▸ TASK: Word for word, copy the records and drop the pictures.

═══ DATA UNDER STUDY ═══

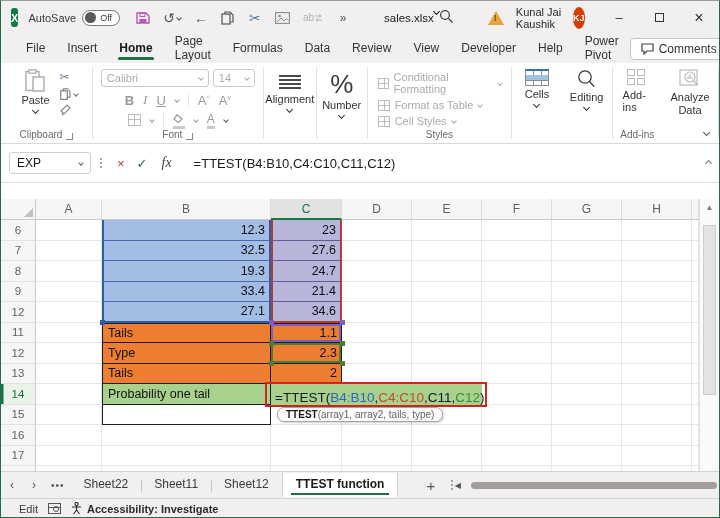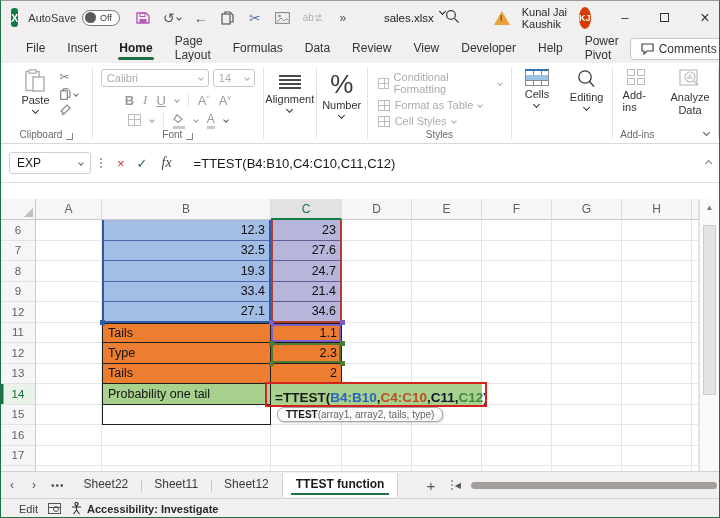--- a/index.html
+++ b/index.html
@@ -10,21 +10,21 @@
   .titlebar{height:33px;background:#F1EFEF;display:flex;align-items:center;padding:0 0 0 10px;font-size:11px;color:#3a3a3a;}
   .xlogo{width:19px;height:19px;background:#107C41;border-radius:3px;color:#fff;font-weight:bold;font-size:11px;display:flex;align-items:center;justify-content:center;margin-right:10px;}
   .autosave{display:flex;align-items:center;gap:6px;margin-right:10px;}
   .toggle{width:38px;height:16px;border:1px solid #7a7a7a;border-radius:9px;background:#fff;display:flex;align-items:center;padding:1px 4px 1px 2px;gap:4px;}
   .knob{width:11px;height:11px;border-radius:50%;background:#5c5a58;}
   .toggle .st{font-size:9px;color:#3a3a3a;}
   .qat{display:flex;align-items:center;gap:13px;margin-left:6px;color:#555;font-size:14px;}
   .qat .ic{display:inline-flex;align-items:center;justify-content:center;min-width:14px;}
   .chev{display:inline-block;width:5px;height:5px;border-right:1.3px solid currentColor;border-bottom:1.3px solid currentColor;transform:rotate(45deg);}
   .chevup{transform:rotate(-135deg);}
-  .fname{margin-left:34px;display:flex;align-items:flex-start;gap:6px;font-size:11.5px;color:#1a1a1a;}
+  .fname{margin-left:34px;display:flex;align-items:flex-start;gap:0;font-size:11.5px;color:#1a1a1a;}
   .tbright{margin-left:auto;display:flex;align-items:center;}
   .warn{width:0;height:0;border-left:8px solid transparent;border-right:8px solid transparent;border-bottom:14px solid #E8A33D;position:relative;margin:0 8px;}
   .warn:after{content:"!";position:absolute;left:-2px;top:2px;font-size:9px;font-weight:bold;color:#7a4b00;}
   .uname{font-size:11px;color:#2a2a2a;margin:0 8px 0 4px;}
   .avatar{width:22px;height:22px;border-radius:50%;background:#D83B01;color:#fff;font-size:9px;font-weight:bold;display:flex;align-items:center;justify-content:center;}
   .winbtns{display:flex;margin-left:14px;}
   .winbtn{width:40px;height:33px;display:flex;align-items:center;justify-content:center;font-size:13px;color:#333;}
   .maxbox{width:9px;height:9px;border:1.2px solid #333;}
 
   
@@ -90,21 +90,21 @@
   .o{background:#ED7D31;border-bottom:1px solid #1f1f1f;}
   .o.bL{border-left:1px solid #1f1f1f;}
   .o.bR{border-right:1px solid #1f1f1f;}
   .o.bT{border-top:1px solid #1f1f1f;}
   .selp{box-shadow:inset 0 0 0 2px #7B5FC8;}
   .selg{box-shadow:inset 0 0 0 2px #4F7B33;}
   .gcell{background:#A9D18E;border-left:1px solid #1f1f1f;border-right:1px solid #1f1f1f;border-bottom:1px solid #1f1f1f;}
   .tb{border-left:1px solid #1f1f1f;border-right:1px solid #1f1f1f;border-bottom:1px solid #1f1f1f;}
   .handle{position:absolute;width:5px;height:5px;z-index:6;}
   .formula-fill{position:absolute;left:270px;top:185px;width:211px;height:20.5px;background:#A9D18E;z-index:4;}
-  .formula-text{position:absolute;left:274px;top:185px;height:27px;display:flex;align-items:center;font-size:13.5px;font-weight:700;z-index:5;white-space:nowrap;}
+  .formula-text{position:absolute;left:274px;top:185px;height:27px;display:flex;align-items:center;font-size:13.5px;font-weight:400;z-index:5;white-space:nowrap;}
   .redbox{position:absolute;left:264px;top:182.5px;width:222px;height:25px;border:2.5px solid #D3241C;z-index:7;}
   .tooltip{position:absolute;left:276px;top:207.5px;background:#FBFBFB;border:1px solid #A6A6A6;border-radius:7px;padding:1px 8px;font-size:10px;color:#666;box-shadow:1px 1px 2px rgba(0,0,0,.18);z-index:8;white-space:nowrap;}
   .tooltip b{color:#1a1a1a;}
   .vscroll{position:absolute;top:0;right:0;bottom:0;width:20px;background:#FAFAFA;border-left:1px solid #E2E2E2;z-index:9;}
   .vscroll .up{display:block;text-align:center;font-size:8px;color:#7a7a7a;padding-top:4px;}
   .vthumb{position:absolute;left:3px;top:26px;width:13px;height:170px;background:#E3E3E3;border:1px solid #CDCDCD;}
 
   
   .shtabs{height:27px;background:#F1EFEF;border-top:1px solid #D5D3D1;display:flex;align-items:center;font-size:12px;color:#3a3a3a;position:relative;}
   .navarr{padding:0 9px;color:#555;font-size:12px;}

═══

▸ RESULT BELOW:
--- a/index.html
+++ b/index.html
@@ -10,21 +10,21 @@
   .titlebar{height:33px;background:#F1EFEF;display:flex;align-items:center;padding:0 0 0 10px;font-size:11px;color:#3a3a3a;}
   .xlogo{width:19px;height:19px;background:#107C41;border-radius:3px;color:#fff;font-weight:bold;font-size:11px;display:flex;align-items:center;justify-content:center;margin-right:10px;}
   .autosave{display:flex;align-items:center;gap:6px;margin-right:10px;}
   .toggle{width:38px;height:16px;border:1px solid #7a7a7a;border-radius:9px;background:#fff;display:flex;align-items:center;padding:1px 4px 1px 2px;gap:4px;}
   .knob{width:11px;height:11px;border-radius:50%;background:#5c5a58;}
   .toggle .st{font-size:9px;color:#3a3a3a;}
   .qat{display:flex;align-items:center;gap:13px;margin-left:6px;color:#555;font-size:14px;}
   .qat .ic{display:inline-flex;align-items:center;justify-content:center;min-width:14px;}
   .chev{display:inline-block;width:5px;height:5px;border-right:1.3px solid currentColor;border-bottom:1.3px solid currentColor;transform:rotate(45deg);}
   .chevup{transform:rotate(-135deg);}
-  .fname{margin-left:34px;display:flex;align-items:flex-start;gap:6px;font-size:11.5px;color:#1a1a1a;}
+  .fname{margin-left:34px;display:flex;align-items:flex-start;gap:0;font-size:11.5px;color:#1a1a1a;}
   .tbright{margin-left:auto;display:flex;align-items:center;}
   .warn{width:0;height:0;border-left:8px solid transparent;border-right:8px solid transparent;border-bottom:14px solid #E8A33D;position:relative;margin:0 8px;}
   .warn:after{content:"!";position:absolute;left:-2px;top:2px;font-size:9px;font-weight:bold;color:#7a4b00;}
   .uname{font-size:11px;color:#2a2a2a;margin:0 8px 0 4px;}
   .avatar{width:22px;height:22px;border-radius:50%;background:#D83B01;color:#fff;font-size:9px;font-weight:bold;display:flex;align-items:center;justify-content:center;}
   .winbtns{display:flex;margin-left:14px;}
   .winbtn{width:40px;height:33px;display:flex;align-items:center;justify-content:center;font-size:13px;color:#333;}
   .maxbox{width:9px;height:9px;border:1.2px solid #333;}
 
   
@@ -90,21 +90,21 @@
   .o{background:#ED7D31;border-bottom:1px solid #1f1f1f;}
   .o.bL{border-left:1px solid #1f1f1f;}
   .o.bR{border-right:1px solid #1f1f1f;}
   .o.bT{border-top:1px solid #1f1f1f;}
   .selp{box-shadow:inset 0 0 0 2px #7B5FC8;}
   .selg{box-shadow:inset 0 0 0 2px #4F7B33;}
   .gcell{background:#A9D18E;border-left:1px solid #1f1f1f;border-right:1px solid #1f1f1f;border-bottom:1px solid #1f1f1f;}
   .tb{border-left:1px solid #1f1f1f;border-right:1px solid #1f1f1f;border-bottom:1px solid #1f1f1f;}
   .handle{position:absolute;width:5px;height:5px;z-index:6;}
   .formula-fill{position:absolute;left:270px;top:185px;width:211px;height:20.5px;background:#A9D18E;z-index:4;}
-  .formula-text{position:absolute;left:274px;top:185px;height:27px;display:flex;align-items:center;font-size:13.5px;font-weight:700;z-index:5;white-space:nowrap;}
+  .formula-text{position:absolute;left:274px;top:185px;height:27px;display:flex;align-items:center;font-size:13.5px;font-weight:400;z-index:5;white-space:nowrap;}
   .redbox{position:absolute;left:264px;top:182.5px;width:222px;height:25px;border:2.5px solid #D3241C;z-index:7;}
   .tooltip{position:absolute;left:276px;top:207.5px;background:#FBFBFB;border:1px solid #A6A6A6;border-radius:7px;padding:1px 8px;font-size:10px;color:#666;box-shadow:1px 1px 2px rgba(0,0,0,.18);z-index:8;white-space:nowrap;}
   .tooltip b{color:#1a1a1a;}
   .vscroll{position:absolute;top:0;right:0;bottom:0;width:20px;background:#FAFAFA;border-left:1px solid #E2E2E2;z-index:9;}
   .vscroll .up{display:block;text-align:center;font-size:8px;color:#7a7a7a;padding-top:4px;}
   .vthumb{position:absolute;left:3px;top:26px;width:13px;height:170px;background:#E3E3E3;border:1px solid #CDCDCD;}
 
   
   .shtabs{height:27px;background:#F1EFEF;border-top:1px solid #D5D3D1;display:flex;align-items:center;font-size:12px;color:#3a3a3a;position:relative;}
   .navarr{padding:0 9px;color:#555;font-size:12px;}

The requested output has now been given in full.